No le quedaba nada que esconder a las dos mujeres que se encontraban con ella. Cuando asaltaron el palacio, siguió a las asesinas hasta la sala de armas, viendo cómo intentaban encontrar, sin éxito, una daga bautizada como Daga de Dagrun. La princesa sabía dónde estaba escondida. No tenía ni idea del poder del arma, desconocía que fuera un bien codiciado. Sólo sabía que por algún motivo, estaba entre las armas custodiadas personalmente por el Rey. Así que decidió robársela a su padre y, sin decir nada a nadie, decidió escapar. Su deber era proteger Raguel, y por ello, quizá cegada por la rabia que le había provocado la sucesión de los acontecimientos, decidió que era su responsabilidad descubrir qué había llevado a las Asesinas de Keres a cometer tal masacre en su palacio por una daga.

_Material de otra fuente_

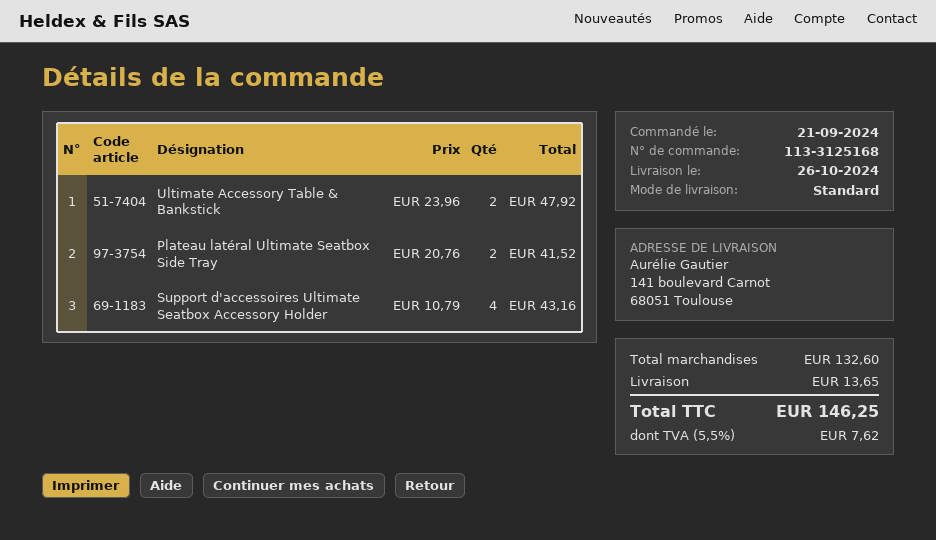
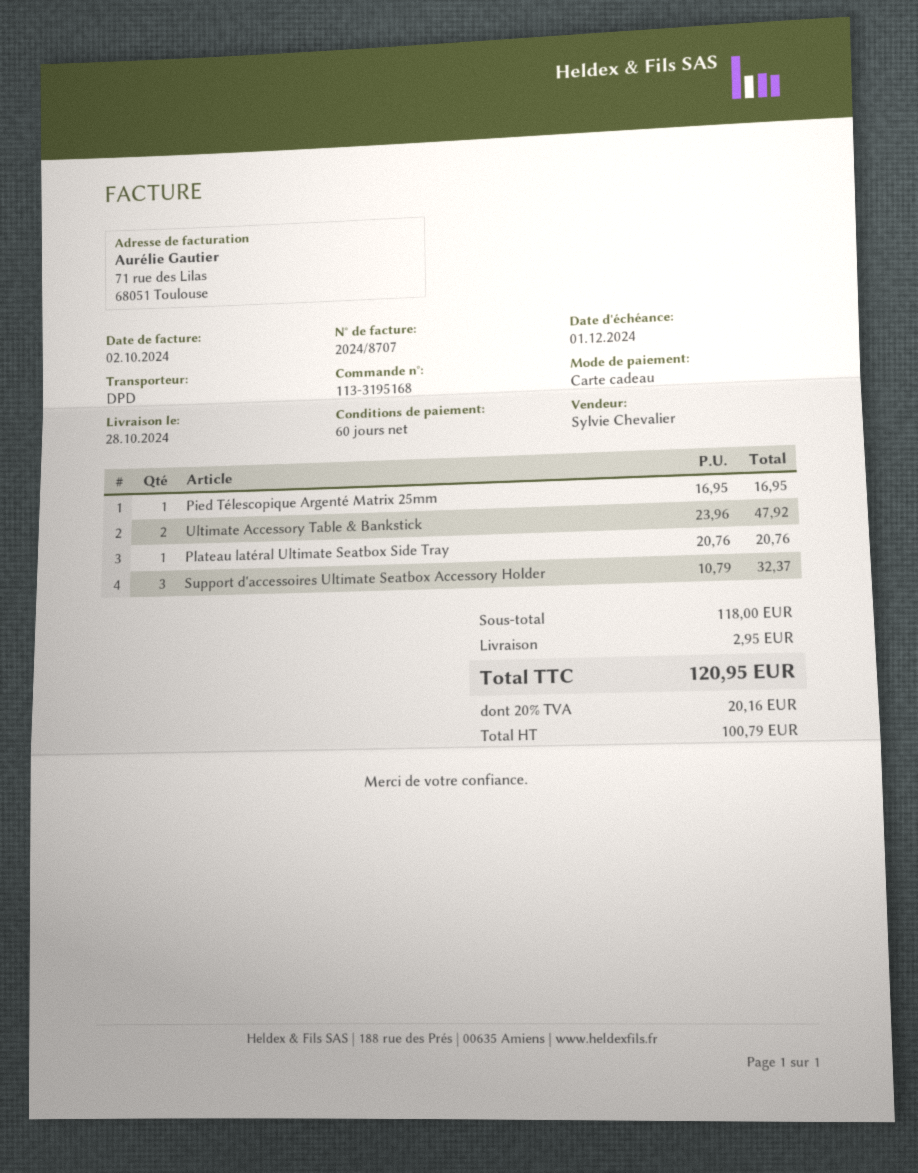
order number: 113-3125168 -> 113-3195168
delivery date: 2024-10-26 -> 2024-10-28
shipping method: standard -> DPD
Plateau latéral Ultimate Seatbox Side Tray: 2 x 20.76 = 41.52 -> 1 x 20.76 = 20.76
Support d'accessoires Ultimate Seatbox Accessory Holder: 4 x 10.79 = 43.16 -> 3 x 10.79 = 32.37
Pied Télescopique Argenté Matrix 25mm: none -> 1 x 16.95 = 16.95
subtotal: 132.60 -> 118.00
shipping: 13.65 -> 2.95
tax: 5.5% = 7.62 -> 20% = 20.16
total: 146.25 -> 120.95

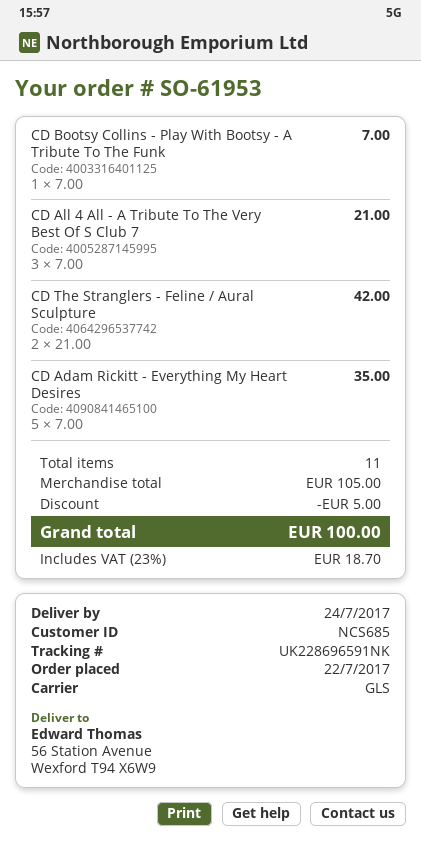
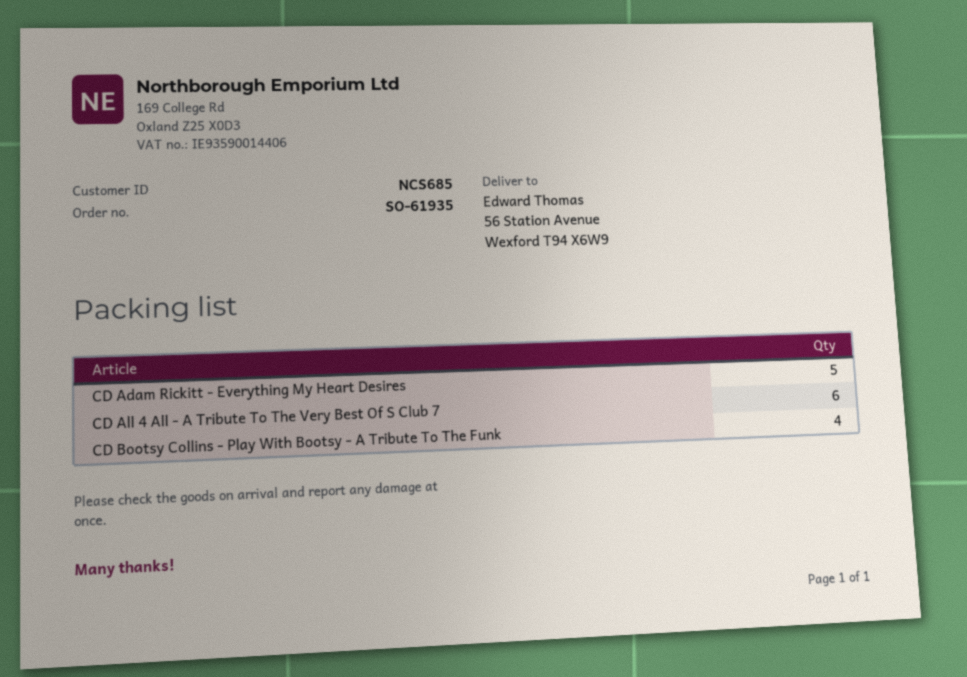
order number: SO-61953 -> SO-61935
CD Bootsy Collins - Play With Bootsy - A Tribute To The Funk: 1 -> 4
CD All 4 All - A Tribute To The Very Best Of S Club 7: 3 -> 6
CD The Stranglers - Feline / Aural Sculpture: 2 -> none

Se dio cuenta de que ella solo era una simple princesa, y que si quería proteger Raguel, tenía que aprender a pelear. Eso la llevó a Keres. Allí leyó sobre la Daga de Dagrun, y la historia que destapó le revolvió las entrañas. La misión para robar la daga había sido sufragada por la Iglesia de Eshkigal. Lo único que acabaría con la cólera que sentía era destruir aquella daga. Y, según había leído, solo podría hacer eso de una manera: devolviéndosela a Dagrun.

Katerina se quedó dormida en los brazos de Cyria. Viridi contemplaba la escena, conmovida.

— Las Diosas me mostraron que estabais conectadas —explicó Viridi, sin que nadie le preguntara—. Confío en ti, Cyria. Y quiero ayudarte a destruir la daga.

Cyria no le preguntó si estaba segura. No le dijo que el camino sería arduo. Que ahora tenían en contra a la Iglesia de Eshkigal, al reino de Raguel, y a las Asesinas de Keres. Habían dejado un rastro de cadáveres, y solo ellas sabían la verdad de lo que había sucedido. Tendrían que huir por la mañana temprano, atravesar las murallas de la ciudadela, enfrentarse al frío esperando que este se tornara cada vez más compasivo conforme fueran caminando hacia el sur.

No le dijo todo esto porque la clériga ya lo sabía. Viridi tenía un alma pura, pero no era idiota.
A la mañana siguiente, harían acopio de todas sus pertenencias. Comprarían víveres y prepararían sus macutos y faltriqueras. Se harían con dos caballos, e irían a recuperar la yegua de Lady Katerina. Cambiarían sus ropas y se vestirían de mercenarias. Dejarían de lado todo lo que eran para convertirse en fugitivas.

Pero antes de que eso sucediera, las tres mujeres se quedaron dormidas bajo el calor de las llamas, en la última noche tranquila hasta dentro de mucho tiempo.